2011-04-16 Thread Elizabeth Dodd
On Sat, 16 Apr 2011 11:20:27 -0400
Russ Nelson nel...@crynwr.com wrote:

 I think Frederick gave you the best answer possible. It's not that the
 community was *asked* by some overarching committee, but instead that
 it just floated up. Like a turd in the toilet. Frankly, I never
 thought it would come to actually deleting data. I always thought that
 that was OBVIOUSLY so insane that *somebody* would have killed the
 idea of relicensing.
 
 The trouble is, is that, just as no one person is responsible for
 creating the idea, no one person has the ability to kill it.

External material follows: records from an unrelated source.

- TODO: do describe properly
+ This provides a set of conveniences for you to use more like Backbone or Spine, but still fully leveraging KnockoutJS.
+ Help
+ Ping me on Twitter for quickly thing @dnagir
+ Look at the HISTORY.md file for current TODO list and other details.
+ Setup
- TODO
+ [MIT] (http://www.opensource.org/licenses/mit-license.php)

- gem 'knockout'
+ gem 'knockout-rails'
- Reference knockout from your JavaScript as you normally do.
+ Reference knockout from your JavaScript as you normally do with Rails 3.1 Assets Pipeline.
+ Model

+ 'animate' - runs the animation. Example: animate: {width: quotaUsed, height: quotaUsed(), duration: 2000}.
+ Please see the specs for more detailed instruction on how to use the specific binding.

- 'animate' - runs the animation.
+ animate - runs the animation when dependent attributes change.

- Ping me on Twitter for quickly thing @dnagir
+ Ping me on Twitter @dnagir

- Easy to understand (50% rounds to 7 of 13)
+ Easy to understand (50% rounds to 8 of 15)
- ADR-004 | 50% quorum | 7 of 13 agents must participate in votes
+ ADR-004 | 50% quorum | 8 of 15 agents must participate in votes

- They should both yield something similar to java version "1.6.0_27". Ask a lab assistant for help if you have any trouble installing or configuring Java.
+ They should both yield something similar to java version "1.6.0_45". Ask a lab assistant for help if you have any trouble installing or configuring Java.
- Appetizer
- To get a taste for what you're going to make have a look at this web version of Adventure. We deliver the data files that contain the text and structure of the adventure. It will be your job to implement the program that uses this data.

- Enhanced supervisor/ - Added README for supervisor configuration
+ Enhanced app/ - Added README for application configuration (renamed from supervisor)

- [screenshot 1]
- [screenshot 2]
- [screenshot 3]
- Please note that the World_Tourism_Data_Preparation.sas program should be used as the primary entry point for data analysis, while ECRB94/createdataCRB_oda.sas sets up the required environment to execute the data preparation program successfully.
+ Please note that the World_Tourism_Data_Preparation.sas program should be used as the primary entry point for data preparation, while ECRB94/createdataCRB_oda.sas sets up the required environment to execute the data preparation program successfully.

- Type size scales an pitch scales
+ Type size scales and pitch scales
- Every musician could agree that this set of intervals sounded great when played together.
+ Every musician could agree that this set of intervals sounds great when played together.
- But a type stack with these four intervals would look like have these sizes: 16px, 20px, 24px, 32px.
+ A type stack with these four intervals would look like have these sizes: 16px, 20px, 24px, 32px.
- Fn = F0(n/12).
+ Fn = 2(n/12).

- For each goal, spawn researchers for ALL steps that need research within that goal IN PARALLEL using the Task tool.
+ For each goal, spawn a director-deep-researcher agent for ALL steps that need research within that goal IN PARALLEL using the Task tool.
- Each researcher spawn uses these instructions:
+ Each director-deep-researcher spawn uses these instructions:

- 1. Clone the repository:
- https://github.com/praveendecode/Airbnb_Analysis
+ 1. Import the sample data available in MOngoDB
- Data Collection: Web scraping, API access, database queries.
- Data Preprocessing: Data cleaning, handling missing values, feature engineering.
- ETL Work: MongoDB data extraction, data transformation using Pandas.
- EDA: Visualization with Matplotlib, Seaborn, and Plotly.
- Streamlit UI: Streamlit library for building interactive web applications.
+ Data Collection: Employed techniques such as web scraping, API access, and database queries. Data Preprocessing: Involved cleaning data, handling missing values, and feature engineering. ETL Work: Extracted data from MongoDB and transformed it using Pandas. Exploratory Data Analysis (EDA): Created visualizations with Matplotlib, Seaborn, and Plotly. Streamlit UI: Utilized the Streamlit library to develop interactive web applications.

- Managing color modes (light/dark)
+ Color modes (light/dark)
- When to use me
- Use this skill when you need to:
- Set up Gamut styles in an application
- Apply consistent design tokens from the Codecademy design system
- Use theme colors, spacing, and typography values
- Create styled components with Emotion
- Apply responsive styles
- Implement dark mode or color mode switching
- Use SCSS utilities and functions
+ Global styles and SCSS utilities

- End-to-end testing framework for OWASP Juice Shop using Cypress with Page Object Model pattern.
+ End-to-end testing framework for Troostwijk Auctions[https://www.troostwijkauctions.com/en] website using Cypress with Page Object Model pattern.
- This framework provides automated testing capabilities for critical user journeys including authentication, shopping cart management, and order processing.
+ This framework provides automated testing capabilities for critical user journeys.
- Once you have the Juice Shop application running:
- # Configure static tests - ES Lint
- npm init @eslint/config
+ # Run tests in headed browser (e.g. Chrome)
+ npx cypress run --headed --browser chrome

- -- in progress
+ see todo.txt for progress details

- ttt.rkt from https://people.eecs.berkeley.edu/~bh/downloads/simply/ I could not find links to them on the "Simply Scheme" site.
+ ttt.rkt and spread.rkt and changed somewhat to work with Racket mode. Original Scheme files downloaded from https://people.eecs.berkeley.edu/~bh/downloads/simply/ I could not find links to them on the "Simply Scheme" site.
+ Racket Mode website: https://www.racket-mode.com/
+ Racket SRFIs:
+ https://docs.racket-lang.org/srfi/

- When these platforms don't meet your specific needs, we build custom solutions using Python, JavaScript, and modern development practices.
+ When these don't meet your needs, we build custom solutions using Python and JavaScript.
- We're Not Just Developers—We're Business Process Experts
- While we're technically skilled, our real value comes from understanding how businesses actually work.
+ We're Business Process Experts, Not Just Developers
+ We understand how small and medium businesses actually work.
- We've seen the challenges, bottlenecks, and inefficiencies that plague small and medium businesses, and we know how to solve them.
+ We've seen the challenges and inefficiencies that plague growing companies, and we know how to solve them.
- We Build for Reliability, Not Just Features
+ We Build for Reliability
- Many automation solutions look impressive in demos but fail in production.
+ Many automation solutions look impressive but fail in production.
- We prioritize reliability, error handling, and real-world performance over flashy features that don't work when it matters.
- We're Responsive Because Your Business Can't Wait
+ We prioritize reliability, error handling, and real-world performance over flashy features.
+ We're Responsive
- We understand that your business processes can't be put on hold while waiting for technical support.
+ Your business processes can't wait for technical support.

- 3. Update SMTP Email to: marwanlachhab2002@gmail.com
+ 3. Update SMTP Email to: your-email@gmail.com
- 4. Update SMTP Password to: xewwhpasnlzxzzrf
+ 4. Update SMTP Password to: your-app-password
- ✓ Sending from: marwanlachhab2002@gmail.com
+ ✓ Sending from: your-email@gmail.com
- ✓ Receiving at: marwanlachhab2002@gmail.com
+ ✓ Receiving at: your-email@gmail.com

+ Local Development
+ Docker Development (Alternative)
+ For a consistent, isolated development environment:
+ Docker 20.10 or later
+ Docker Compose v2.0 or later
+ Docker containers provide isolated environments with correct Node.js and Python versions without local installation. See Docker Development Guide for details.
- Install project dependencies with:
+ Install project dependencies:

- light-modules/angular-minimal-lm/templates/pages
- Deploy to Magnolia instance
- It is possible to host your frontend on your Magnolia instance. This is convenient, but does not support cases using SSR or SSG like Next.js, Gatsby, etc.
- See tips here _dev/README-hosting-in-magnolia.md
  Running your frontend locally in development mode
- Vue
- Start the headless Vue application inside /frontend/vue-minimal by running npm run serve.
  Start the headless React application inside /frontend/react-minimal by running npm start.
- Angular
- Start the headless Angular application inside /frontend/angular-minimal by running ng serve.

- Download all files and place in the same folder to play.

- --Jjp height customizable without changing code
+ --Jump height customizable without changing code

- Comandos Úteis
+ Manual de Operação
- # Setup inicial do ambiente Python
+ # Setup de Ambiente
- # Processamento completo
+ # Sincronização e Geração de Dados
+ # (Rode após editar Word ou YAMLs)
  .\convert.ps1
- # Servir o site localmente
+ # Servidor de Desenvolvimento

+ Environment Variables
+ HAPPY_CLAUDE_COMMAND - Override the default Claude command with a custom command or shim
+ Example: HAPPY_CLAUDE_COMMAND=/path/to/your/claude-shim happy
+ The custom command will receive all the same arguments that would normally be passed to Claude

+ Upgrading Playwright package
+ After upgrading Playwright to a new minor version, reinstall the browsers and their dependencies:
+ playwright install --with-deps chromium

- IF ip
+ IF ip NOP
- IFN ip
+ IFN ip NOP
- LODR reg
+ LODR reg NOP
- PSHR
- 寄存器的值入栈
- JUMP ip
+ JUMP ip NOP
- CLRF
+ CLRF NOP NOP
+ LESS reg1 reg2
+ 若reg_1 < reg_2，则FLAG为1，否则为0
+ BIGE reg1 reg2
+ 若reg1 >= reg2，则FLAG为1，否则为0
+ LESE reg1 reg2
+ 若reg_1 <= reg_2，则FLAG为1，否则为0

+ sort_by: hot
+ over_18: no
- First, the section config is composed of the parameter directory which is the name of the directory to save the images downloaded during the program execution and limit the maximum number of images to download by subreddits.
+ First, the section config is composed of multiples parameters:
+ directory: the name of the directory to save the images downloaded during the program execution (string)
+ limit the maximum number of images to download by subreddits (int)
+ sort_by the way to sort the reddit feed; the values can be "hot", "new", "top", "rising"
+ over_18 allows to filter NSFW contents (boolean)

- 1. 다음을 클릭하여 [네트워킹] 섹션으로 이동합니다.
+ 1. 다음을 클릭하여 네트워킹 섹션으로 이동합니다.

Maybe
 SteveC, but he's convinced that Google is going to steal our data. As
 if our data had any value once separated from the community that keeps
 it alive.
 -russ


One of my questions, waiting a very long time for an answer, is
What are the instructions of the OSMF Board to the Licensing Working
Group 
A corporate structure sets up committees. The Board gives the
committee a set of instructions. The committees are answerable to the
Board. 
Now was the instruction find out if we need a new licence, and if so
look around for one or was it find a way to put the OSM data under
this new licence.
From there it will be quite evident exactly which group of persons made
this decision.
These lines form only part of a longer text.